Exercise prompt:
Go through the material and copy each line in which the word "none" shows up.

Records to process:
****************
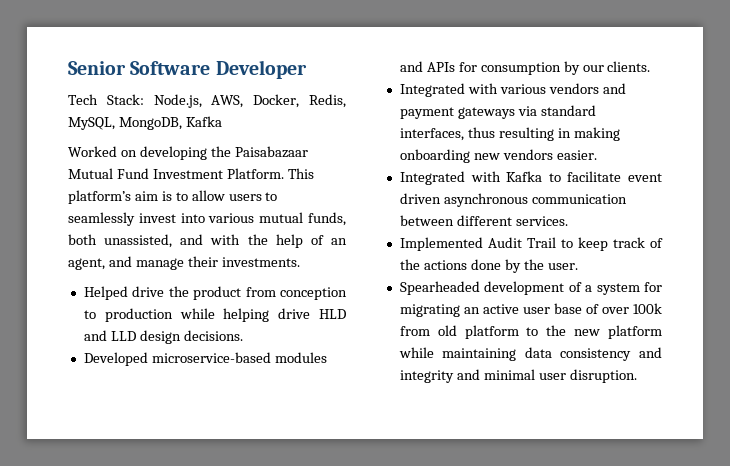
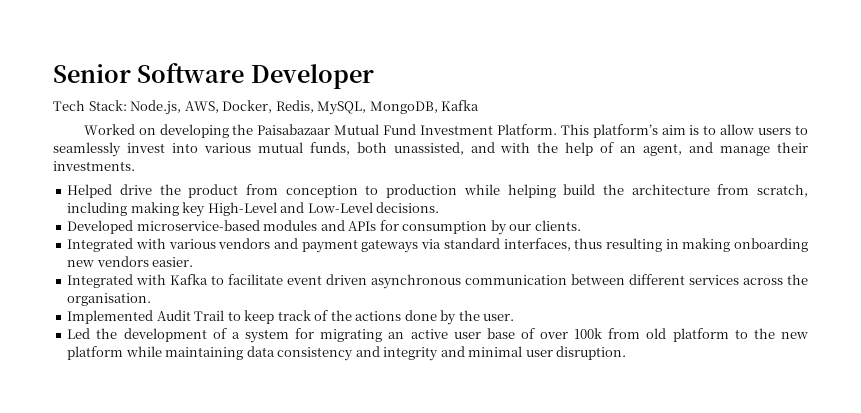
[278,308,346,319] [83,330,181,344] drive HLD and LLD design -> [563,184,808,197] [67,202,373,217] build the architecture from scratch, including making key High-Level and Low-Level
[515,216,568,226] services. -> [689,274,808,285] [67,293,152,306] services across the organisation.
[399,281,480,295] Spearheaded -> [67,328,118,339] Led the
****************
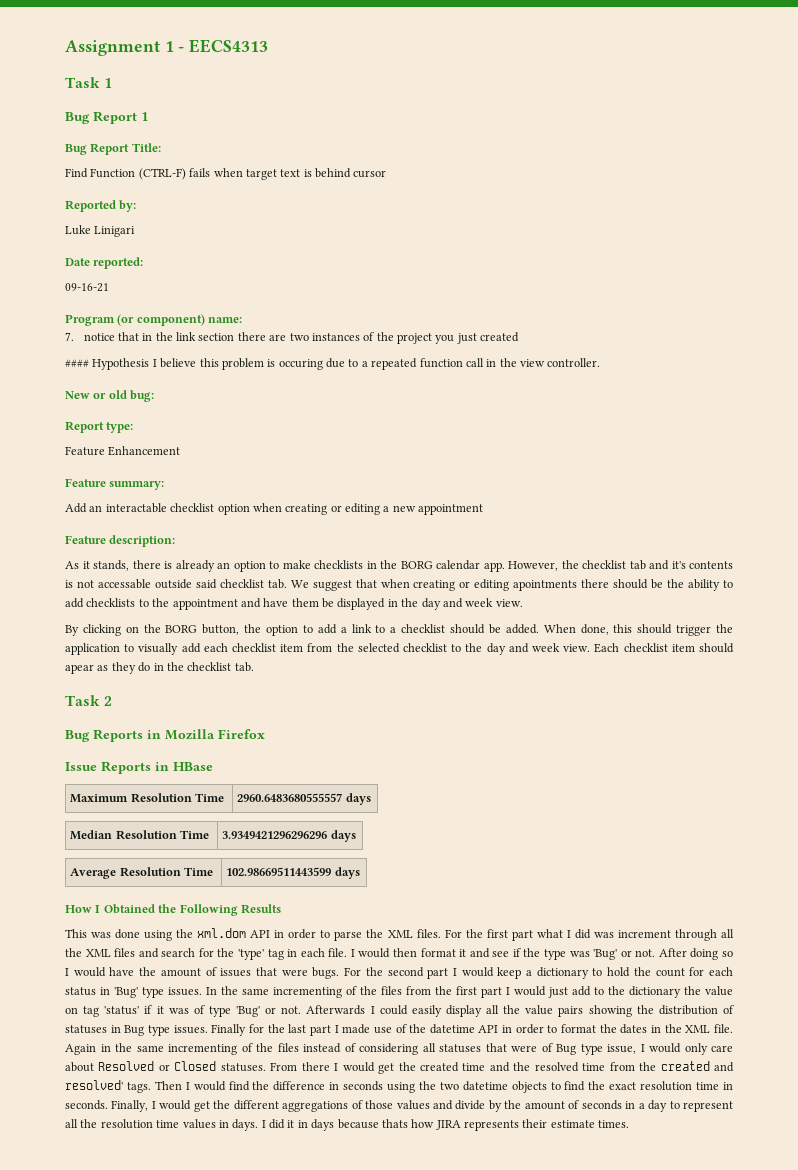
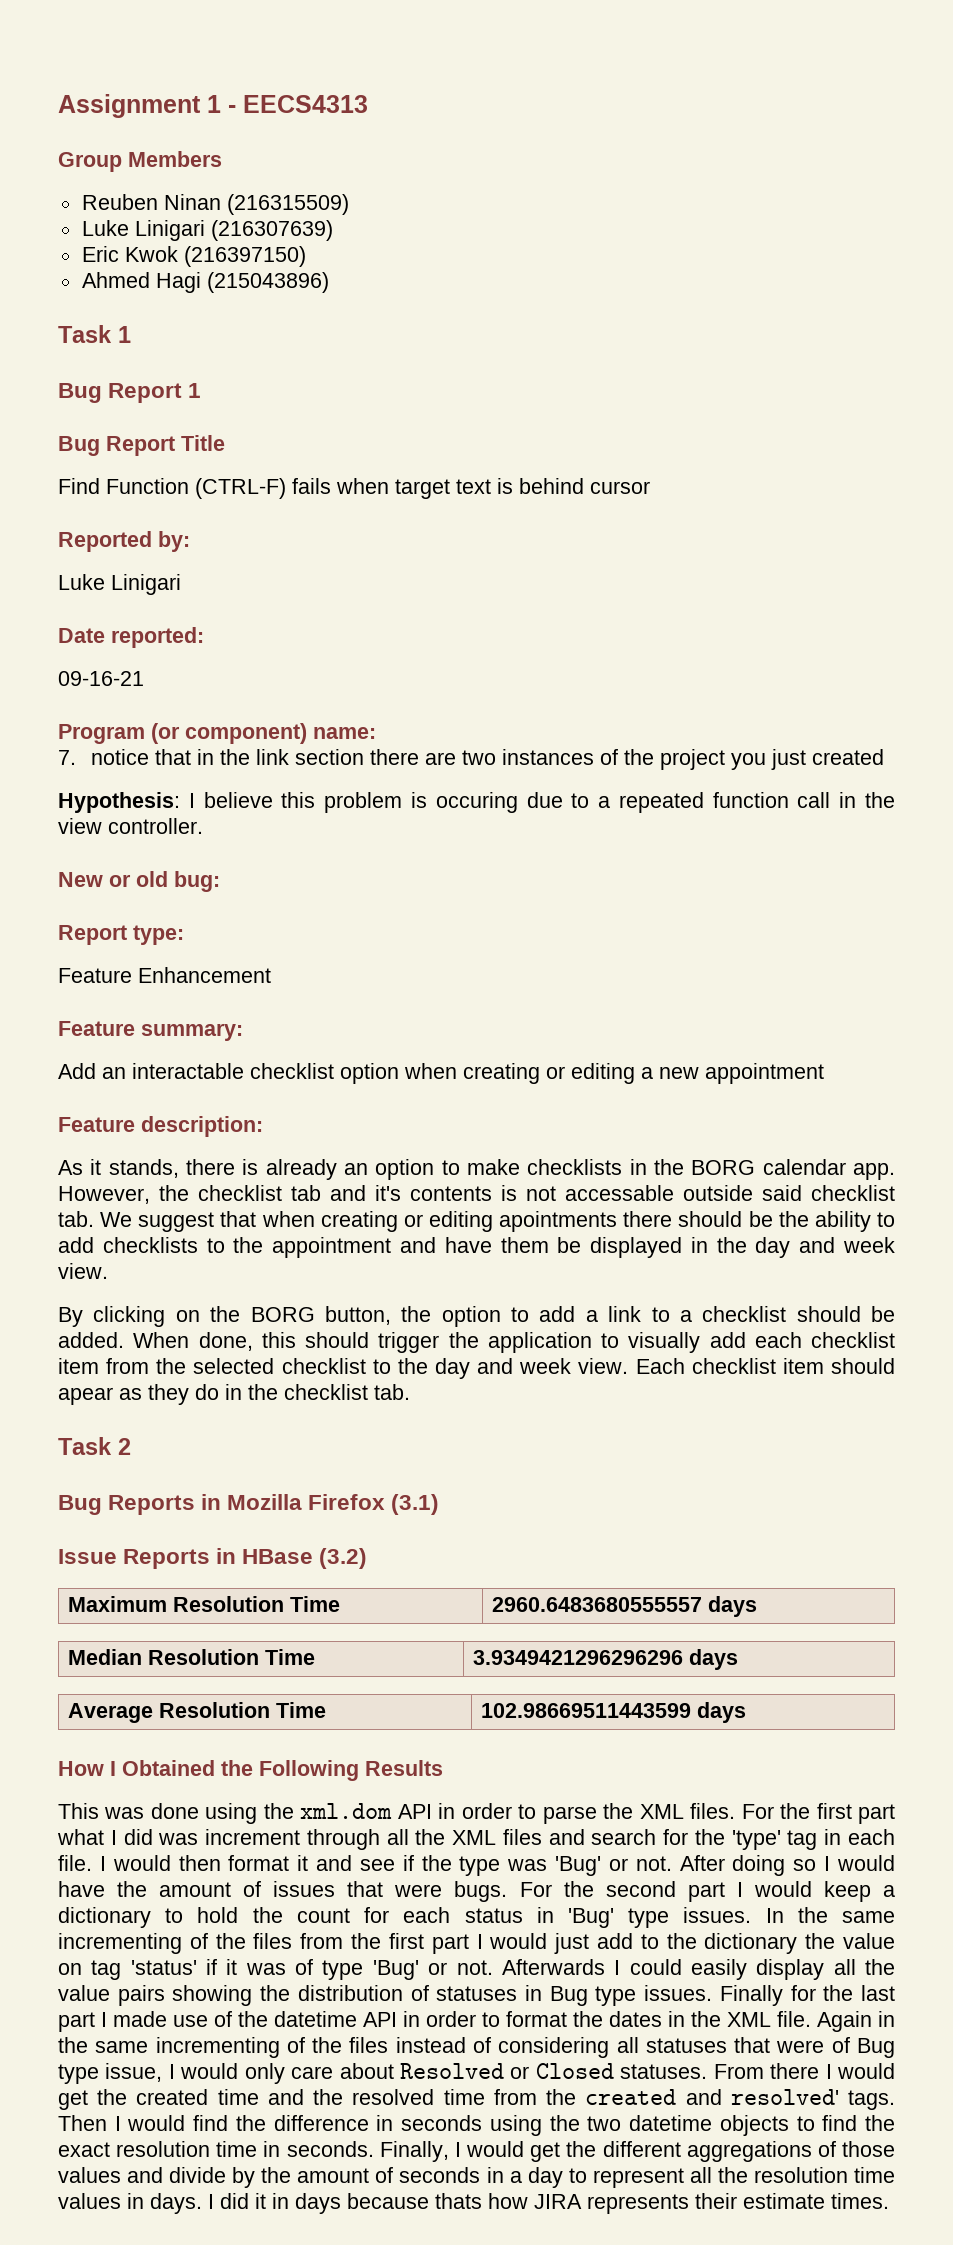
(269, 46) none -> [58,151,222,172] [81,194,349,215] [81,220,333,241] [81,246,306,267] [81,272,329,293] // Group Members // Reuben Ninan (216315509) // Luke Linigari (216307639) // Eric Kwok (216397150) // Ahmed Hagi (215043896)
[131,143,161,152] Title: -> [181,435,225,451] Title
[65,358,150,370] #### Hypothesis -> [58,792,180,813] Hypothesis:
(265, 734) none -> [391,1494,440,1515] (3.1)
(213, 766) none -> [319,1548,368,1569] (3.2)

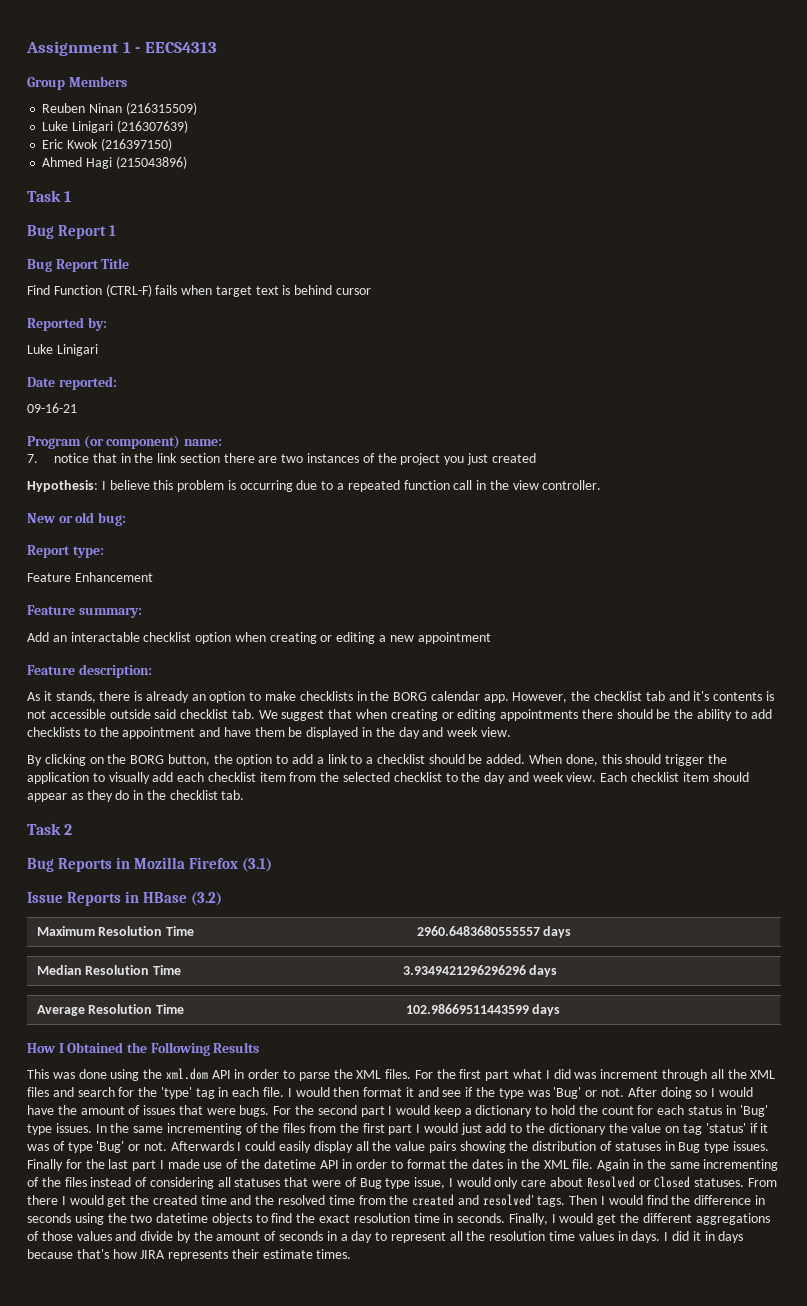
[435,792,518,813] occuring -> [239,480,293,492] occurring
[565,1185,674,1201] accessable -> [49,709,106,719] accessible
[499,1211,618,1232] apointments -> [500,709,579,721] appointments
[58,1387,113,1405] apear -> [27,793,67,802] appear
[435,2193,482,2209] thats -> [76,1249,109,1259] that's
****************
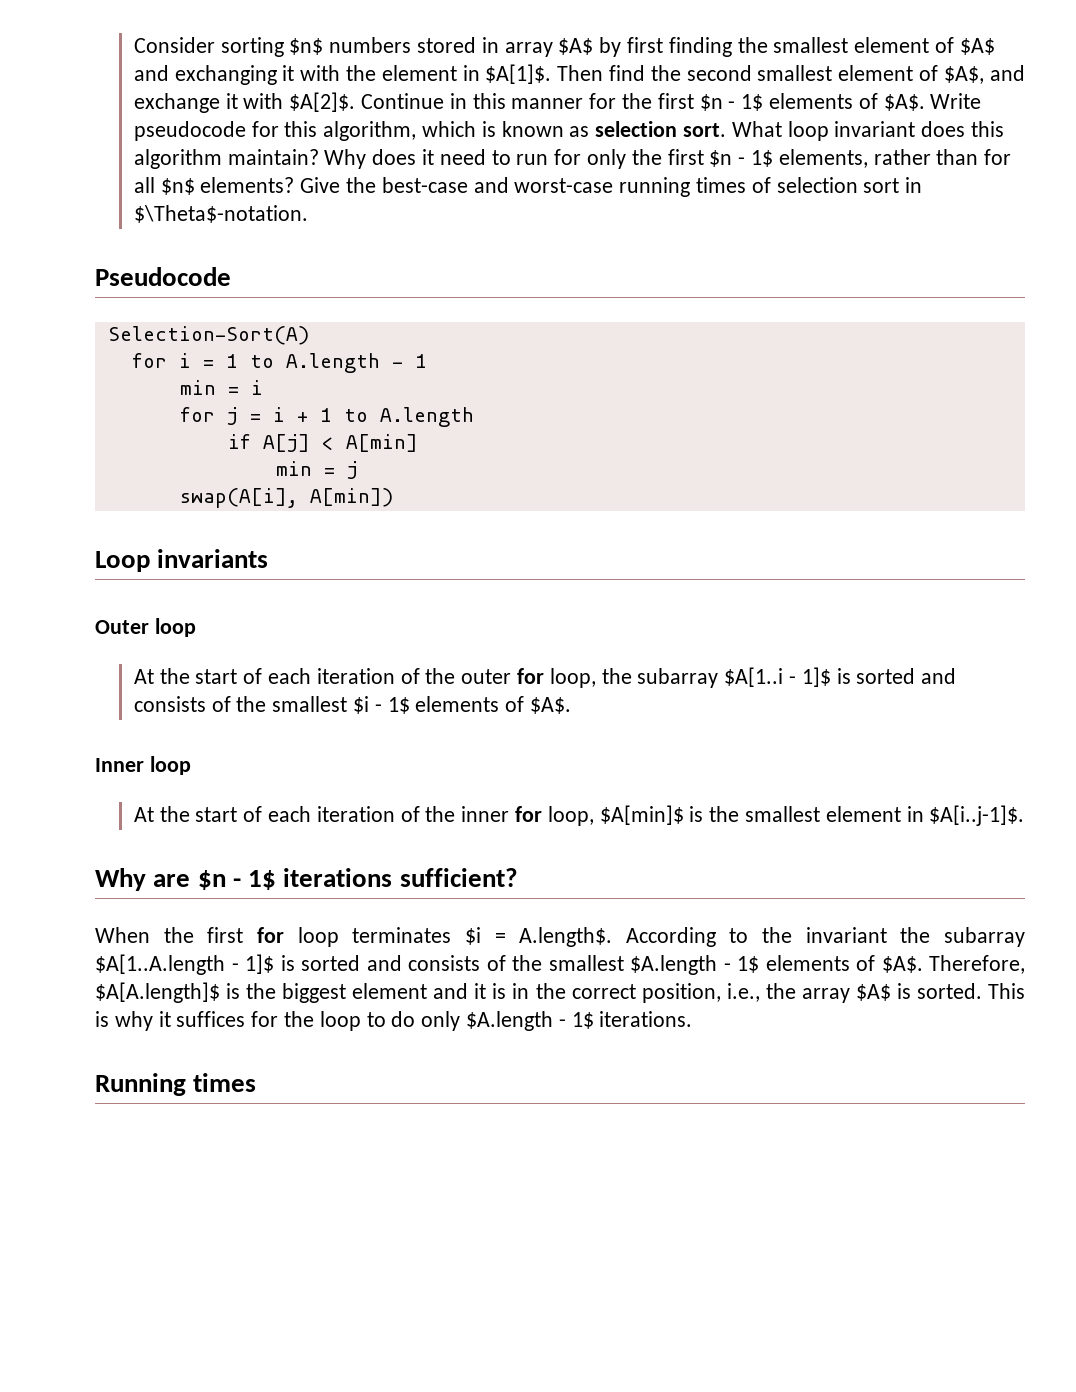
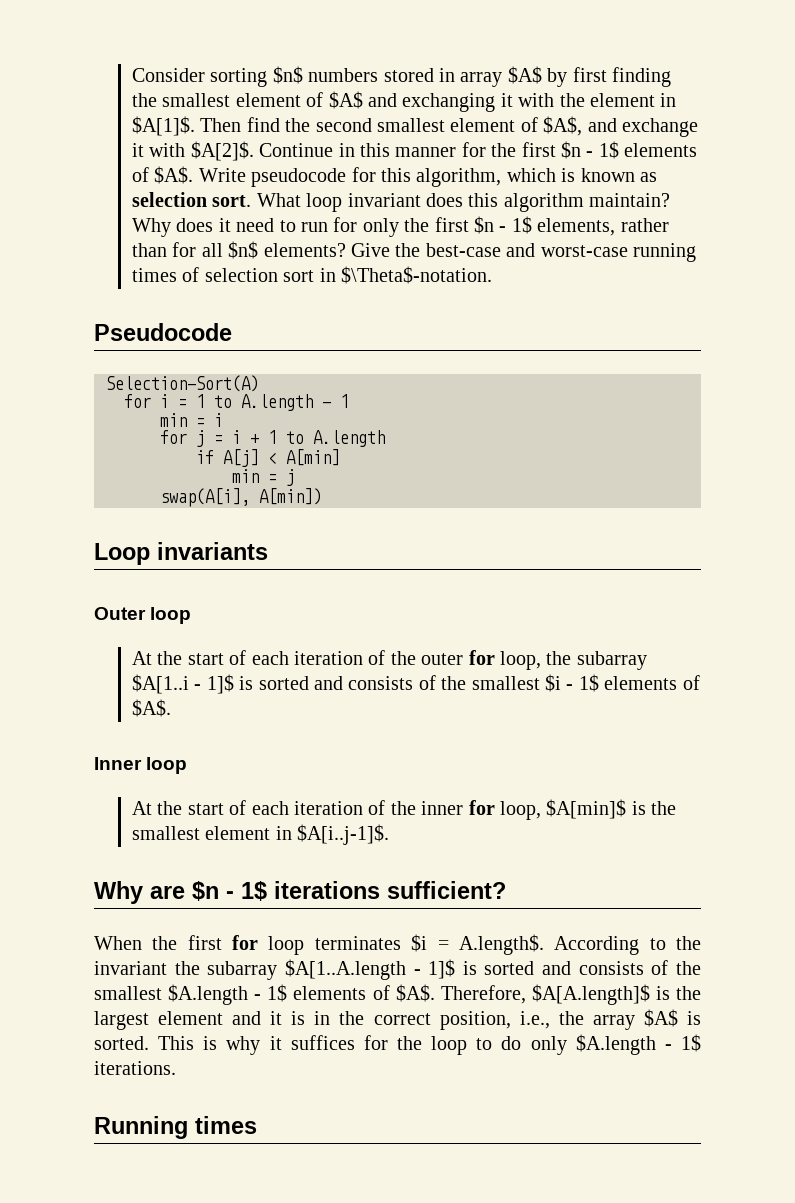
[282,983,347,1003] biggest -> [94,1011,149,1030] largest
****************
Final answer:
(269, 46) none -> [58,151,222,172] [81,194,349,215] [81,220,333,241] [81,246,306,267] [81,272,329,293] // Group Members // Reuben Ninan (216315509) // Luke Linigari (216307639) // Eric Kwok (216397150) // Ahmed Hagi (215043896)
(265, 734) none -> [391,1494,440,1515] (3.1)
(213, 766) none -> [319,1548,368,1569] (3.2)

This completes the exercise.